[Saved data entries]
#####

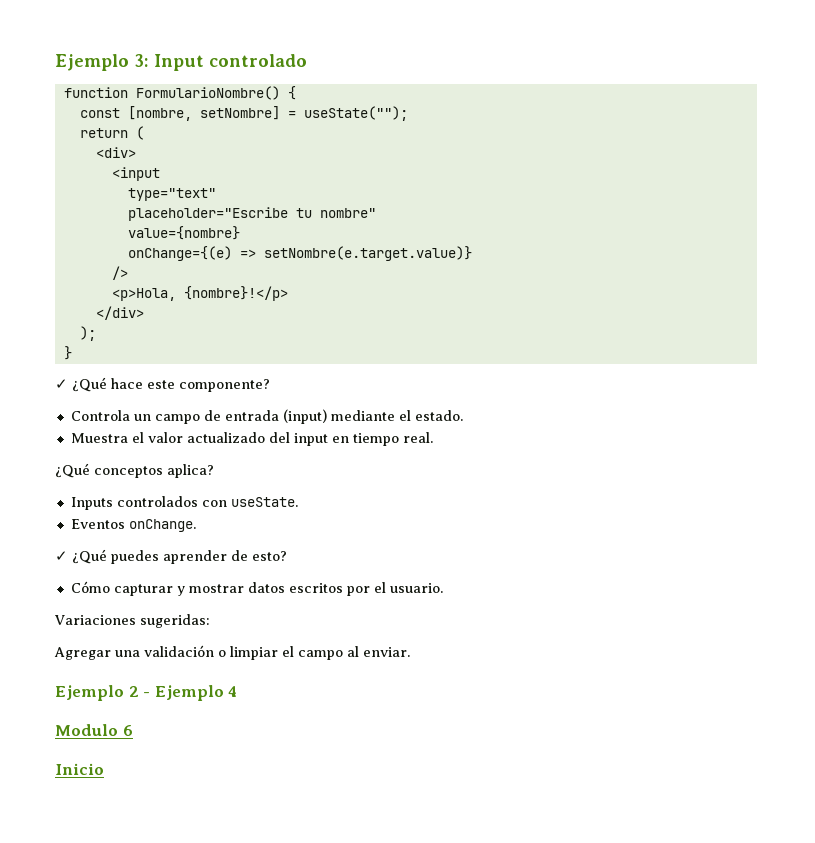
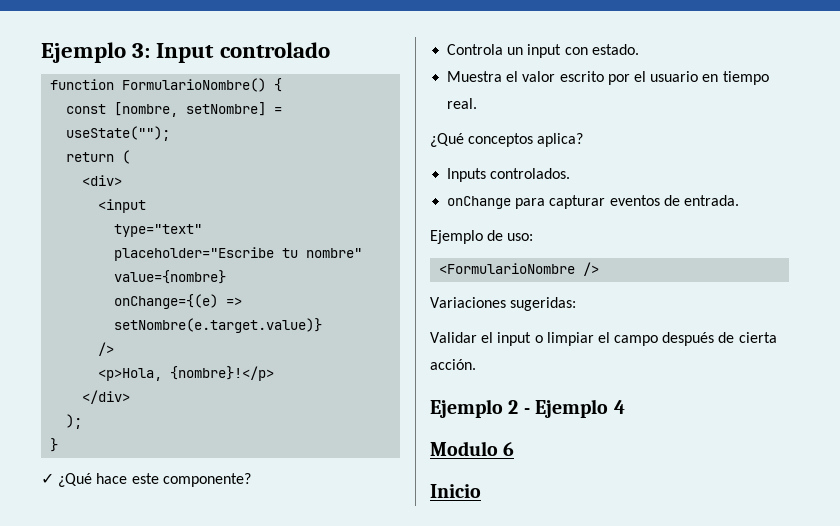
- Controla un campo de entrada (input) mediante el estado.
+ Controla un input con estado.
- Muestra el valor actualizado del input en tiempo real.
+ Muestra el valor escrito por el usuario en tiempo real.
- Inputs controlados con useState.
- Eventos onChange.
- ✓ ¿Qué puedes aprender de esto?
- Cómo capturar y mostrar datos escritos por el usuario.
+ Inputs controlados.
+ onChange para capturar eventos de entrada.
+ Ejemplo de uso:
+ <FormularioNombre />
- Agregar una validación o limpiar el campo al enviar.
+ Validar el input o limpiar el campo después de cierta acción.

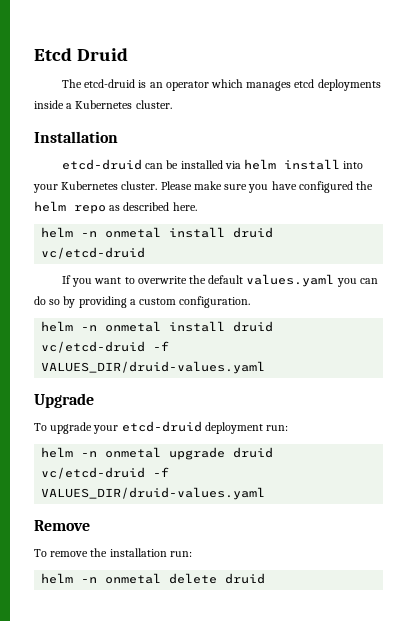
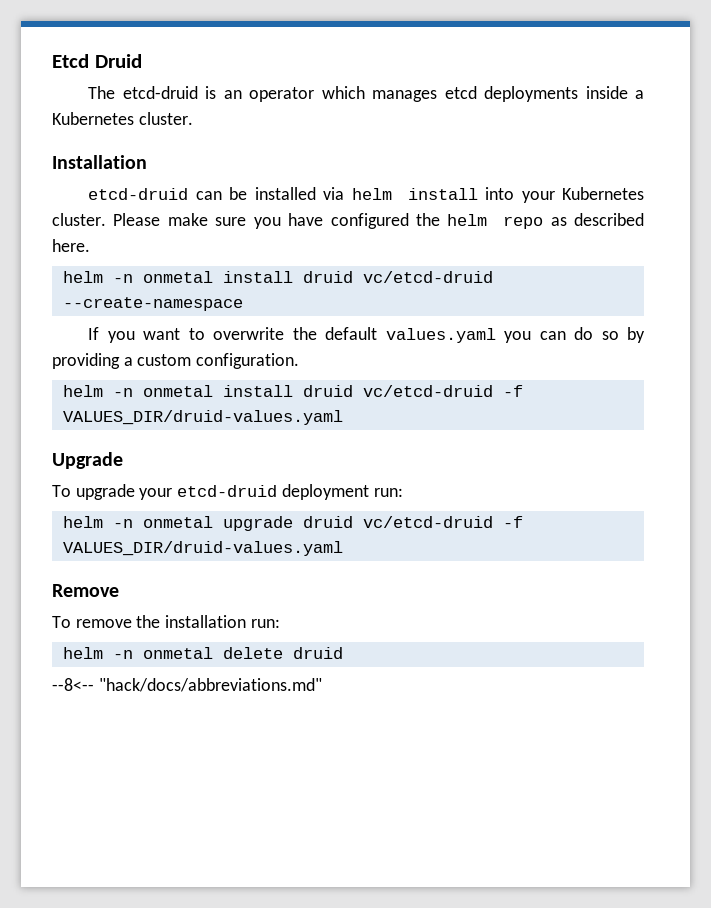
  Please make sure you have configured the helm repo as described here.
- helm -n onmetal install druid vc/etcd-druid
+ helm -n onmetal install druid vc/etcd-druid --create-namespace
+ --8<-- "hack/docs/abbreviations.md"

#####

• Task goal: In your reply, please set down exactly the lines from the one containing "- Muestra el" through the end of the records, with the pictures left out.

• Solution to this problem:
- Muestra el valor actualizado del input en tiempo real.
+ Muestra el valor escrito por el usuario en tiempo real.
- Inputs controlados con useState.
- Eventos onChange.
- ✓ ¿Qué puedes aprender de esto?
- Cómo capturar y mostrar datos escritos por el usuario.
+ Inputs controlados.
+ onChange para capturar eventos de entrada.
+ Ejemplo de uso:
+ <FormularioNombre />
- Agregar una validación o limpiar el campo al enviar.
+ Validar el input o limpiar el campo después de cierta acción.

  Please make sure you have configured the helm repo as described here.
- helm -n onmetal install druid vc/etcd-druid
+ helm -n onmetal install druid vc/etcd-druid --create-namespace
+ --8<-- "hack/docs/abbreviations.md"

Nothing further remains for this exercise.